Just when it seemed he would be annointed? Really? We thought he was going to win PA and wrap this up? In the six weeks of focusing on that state, who made that prediction? Who thought it seemed that way?
Now he's getting dragged down?
Here, Nagourney starts with a completely false premise to bolster Hillary's idea of a Turning Tide and throws in the notion that it's because Obama is black.
The piece eventually becomes a laundry list of Concerns about Obama's candidacy. It couldn't have been formulated better if it was done by someone on Clinton's own staff.
Complicating things even further are the high-profile episodes that have rattled his campaign.
His remark at a private fundraiser in San Francisco about bitter blue-collar workers “clinging” to guns and religion was the kind of assertion that would be damaging to a candidate of any race. Inflammatory statements by Mr. Obama’s former pastor, Jeremiah A. Wright Jr., who is black, have been seized on by Republicans to present Mr. Obama as unpatriotic. An advertisement released by Republicans in North Carolina on Wednesday included that portrayal.

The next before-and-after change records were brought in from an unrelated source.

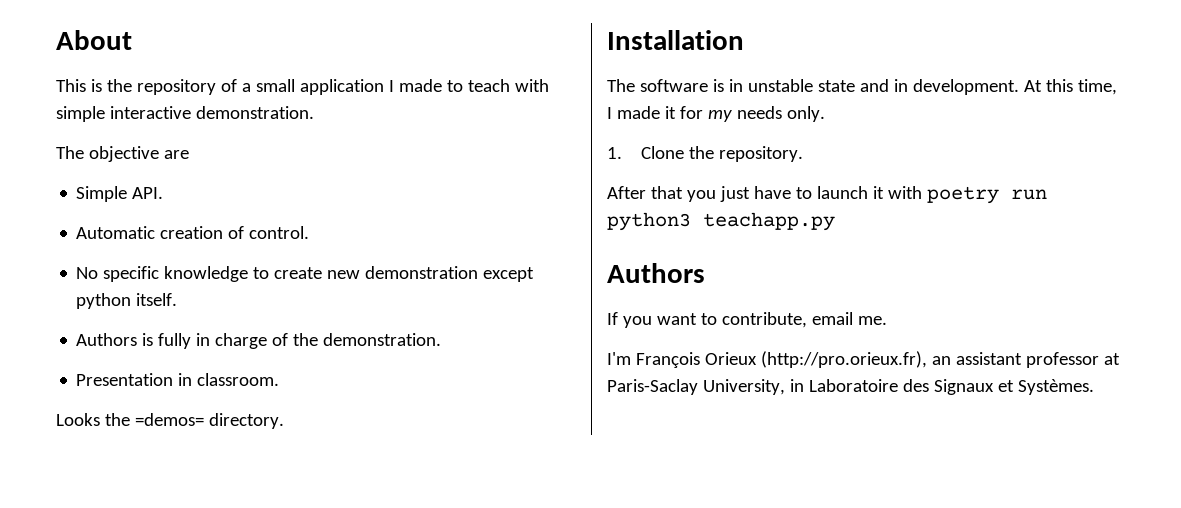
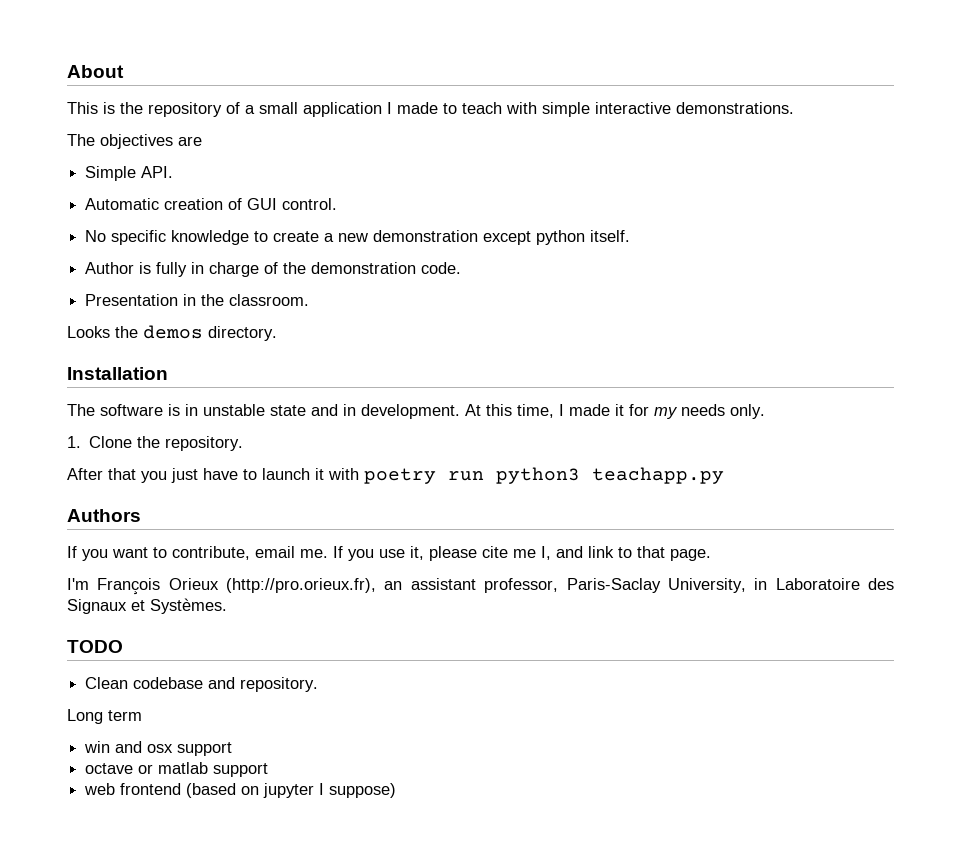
[195,106,314,119] [56,146,159,162] demonstration. // The objective -> [676,102,794,114] [67,134,173,149] demonstrations. // The objectives
(245, 232) none -> [247,198,278,210] GUI
(323, 273) none -> [324,233,335,242] a
[76,333,138,346] Authors -> [85,262,135,274] Author
[323,333,442,346] demonstration. -> [311,262,462,274] demonstration code.
(193, 379) none -> [201,294,225,306] the
[134,413,204,426] =demos= -> [143,325,203,339] demos
(887, 320) none -> [333,546,711,561] If you use it, please cite me I, and link to that page.
[1025,352,1120,368] professor at -> [484,578,559,593] professor,
(1094, 387) none -> [67,640,123,653] [85,677,319,692] [67,709,142,724] [84,741,233,756] [85,762,269,777] [84,783,397,798] // TODO // Clean codebase and repository. // Long term // win and osx support // octave or matlab support // web frontend (based on jupyter I suppose)

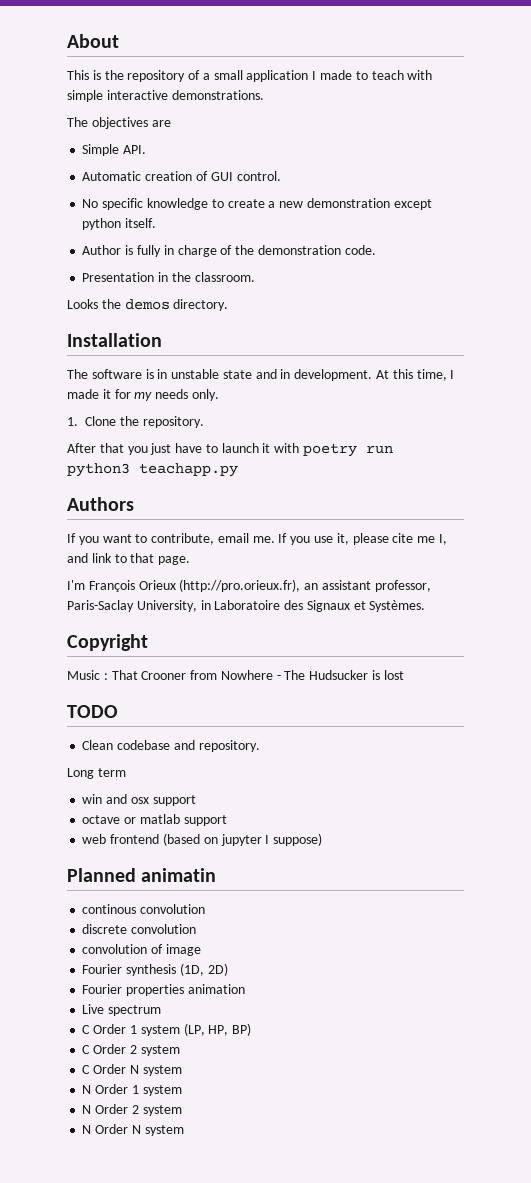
(227, 606) none -> [67,634,148,651] [67,670,404,680] // Copyright // Music : That Crooner from Nowhere - The Hudsucker is lost
(397, 790) none -> [67,868,217,882] [82,904,206,914] [82,924,197,934] [82,944,201,956] [82,963,228,976] [82,984,245,996] [82,1004,162,1016] [82,1023,252,1036] [82,1044,180,1056] [82,1064,182,1076] [82,1084,182,1096] [82,1104,182,1116] [82,1124,184,1136] // Planned animatin // continous convolution // discrete convolution // convolution of image // Fourier synthesis (1D, 2D) // Fourier properties animation // Live spectrum // C Order 1 system (LP, HP, BP) // C Order 2 system // C Order N system // N Order 1 system // N Order 2 system // N Order N system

The statement by Mr. Obama’s wife, Michelle, that “for the first time in my adult lifetime, I am really proud of my country,” has been invoked by Republicans in an effort to portray Mr. Obama as culturally unlike the people he is asking to vote for him, a historically potent line of attack.
How thorough that he even gets Michelle in there. Notice that he must spell out for us again that Rev. Wright is black just in case you missed it.
And, of course, the 'clings' line is used in the FOX News way, pretending that Obama wasn't talking about clinging to issues to vote on but people actually clinging to their guns and religion. Perhaps Nagourney is too simple minded to understand the difference? Because a legitimate journalist should probably be that smart. If he does understand it, this crosses a serious line of intentional misrepresentation. The fact that he's not the only one doing it is no excuse and, in a sense, only makes it more insidious.
The entire piece reads this way. It's a form of extreme trollery, it's front page on the Times and thus repeated all over the place and this stuff has been going on throughout the campaign. This hack, Nagourney, is playing the same game as the moderators in the fake debate on ABC. These things might concern people so, it's the responsible thing for us to hammer away at them. Someone is going to hit you down the road with this, so we'd better make sure it gets headlines now.
I enjoyed the fact that people shared my outrage after the ABC fiasco. But it was a little frustrating too because pointing to that debate as in any way unique misses the point that it is exactly what is going on all the time.
The New York Times had every right to endorse Hillary Clinton. The editors show some intellectual integrity in their willingness to criticize her now. But far more influential than anything happening on the editorial page is the use of fake 'reporting' like the article featured here to help create an alternate reality where Senator Clinton's campaign is something that it's not.
The irony of discussing Obama's viability at this stage of the game should be a joke to be scorned and laughed off of a blog somewhere. Instead it is among today's most high-profile news pieces in the country.
I believe that without this kind of reinforcement of the Clinton campaign's tortured logic, she would have lost her ability to remain in the race and scam money from people who believe the situation is different than it actually is.
The Obama campaign isn't worse than Clinton at managing expectations or shaping narratives. It's just that they're dealing with a hostile and crooked environment.